Task requirements:
Across the entries below, how many lines contain the word "nowrap"? Give the number alone.

Exercise data:
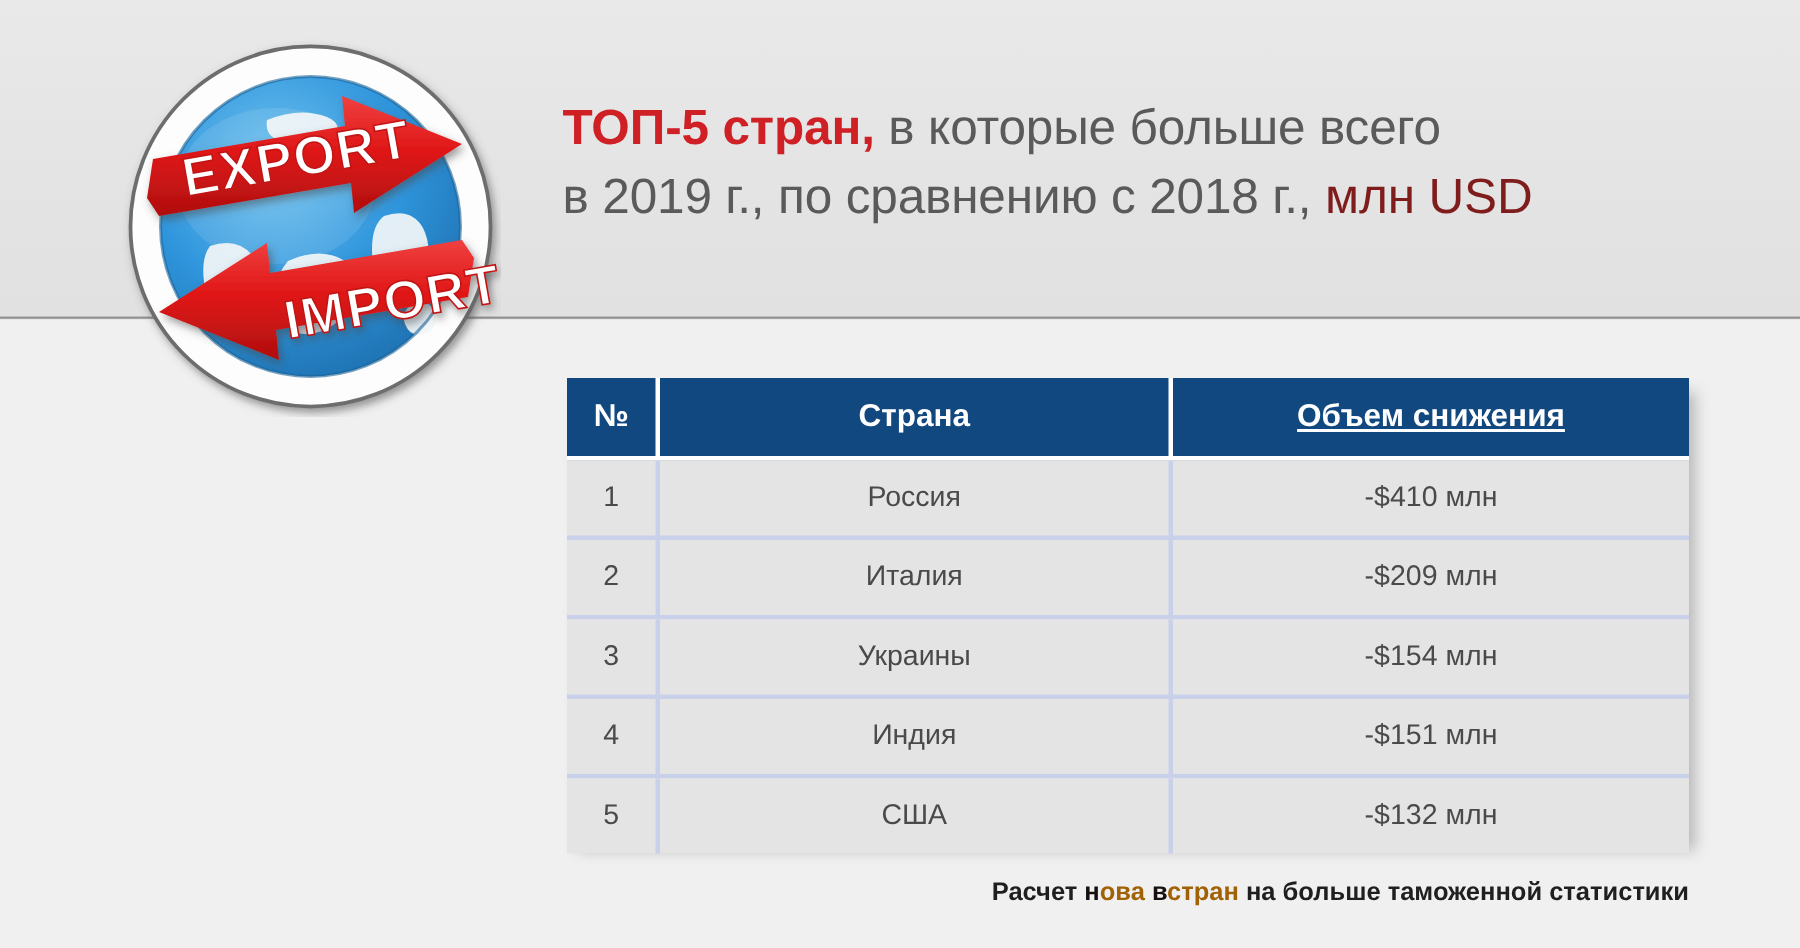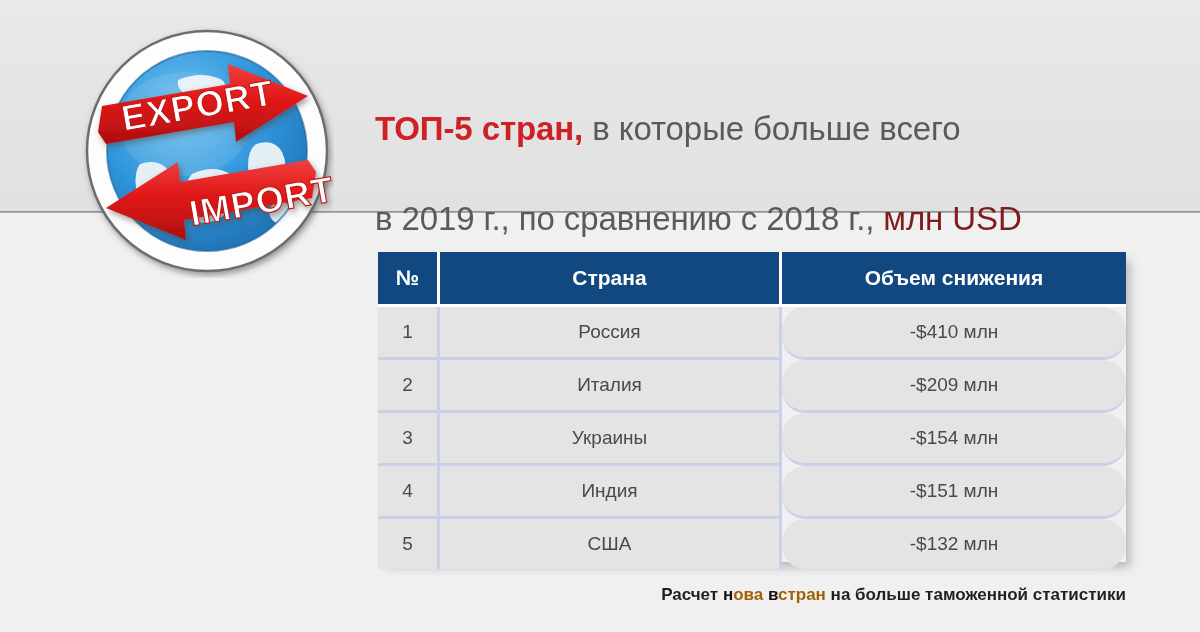--- a/index.html
+++ b/index.html
@@ -67,7 +67,7 @@
     color: #7f1d1d;
     font-weight: normal;
   }
-  .headline .hl-line { display: block; white-space: nowrap; margin-top: 44px; }
+  .headline .hl-line { display: block; white-space: nowrap; }
 
   
   .table-shadow {

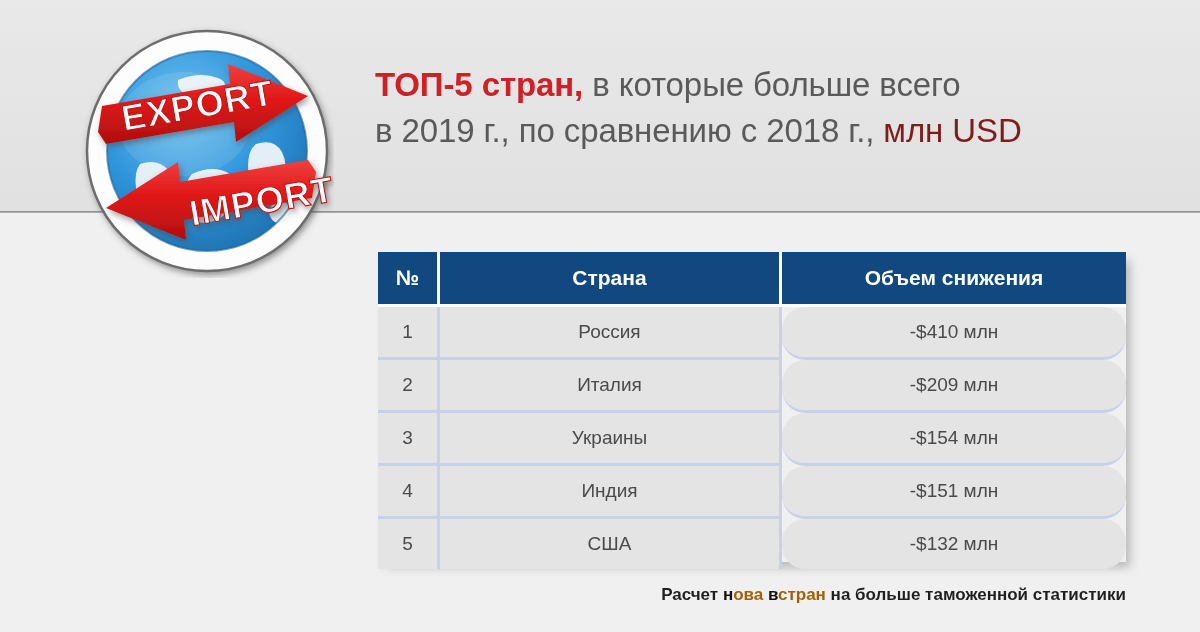--- a/index.html
+++ b/index.html
@@ -102,7 +102,7 @@
     border-right: 3px solid #ffffff;
     border-bottom: 3px solid #ffffff;
   }
-  table.rank-table thead th:last-child { border-right: none; }
+  table.rank-table thead th:last-child { border-right: none; text-decoration: underline; }
 
   
   table.rank-table tbody td {

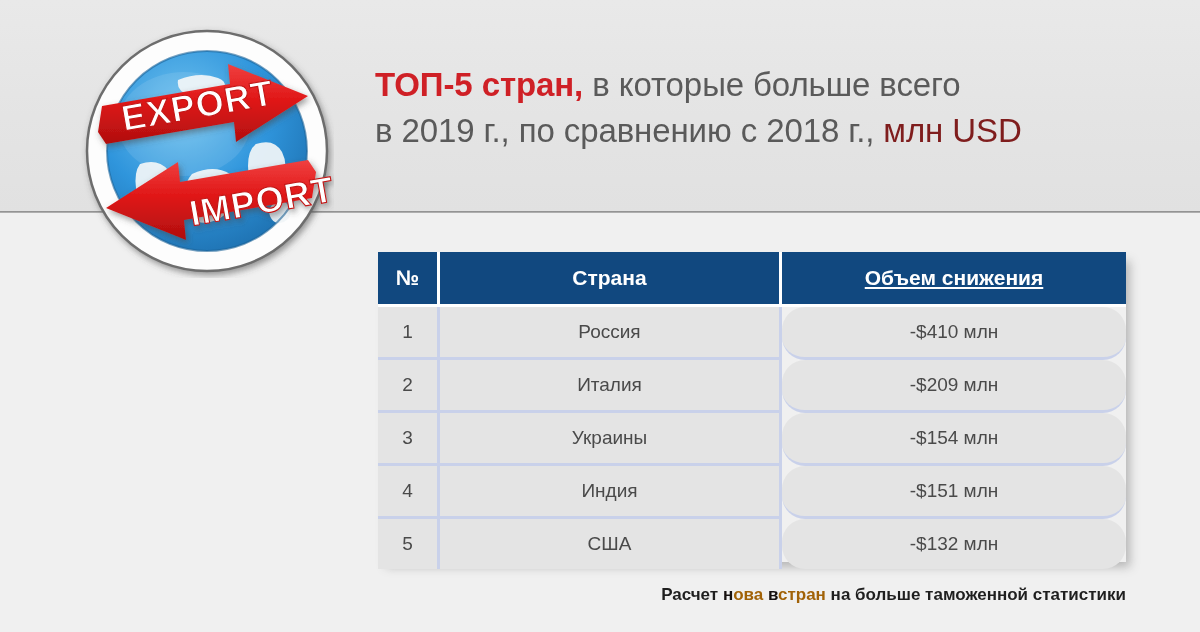--- a/index.html
+++ b/index.html
@@ -113,7 +113,7 @@
     border-right: 3px solid #c9d1ea;
     border-bottom: 3px solid #c9d1ea;
   }
-  table.rank-table tbody td:last-child { border-right: none; border-radius: 23px; }
+  table.rank-table tbody td:last-child { border-right: none; }
   table.rank-table tbody tr:last-child td { border-bottom: none; }
 
   .col-num   { width: 62px; }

Expected answer:
2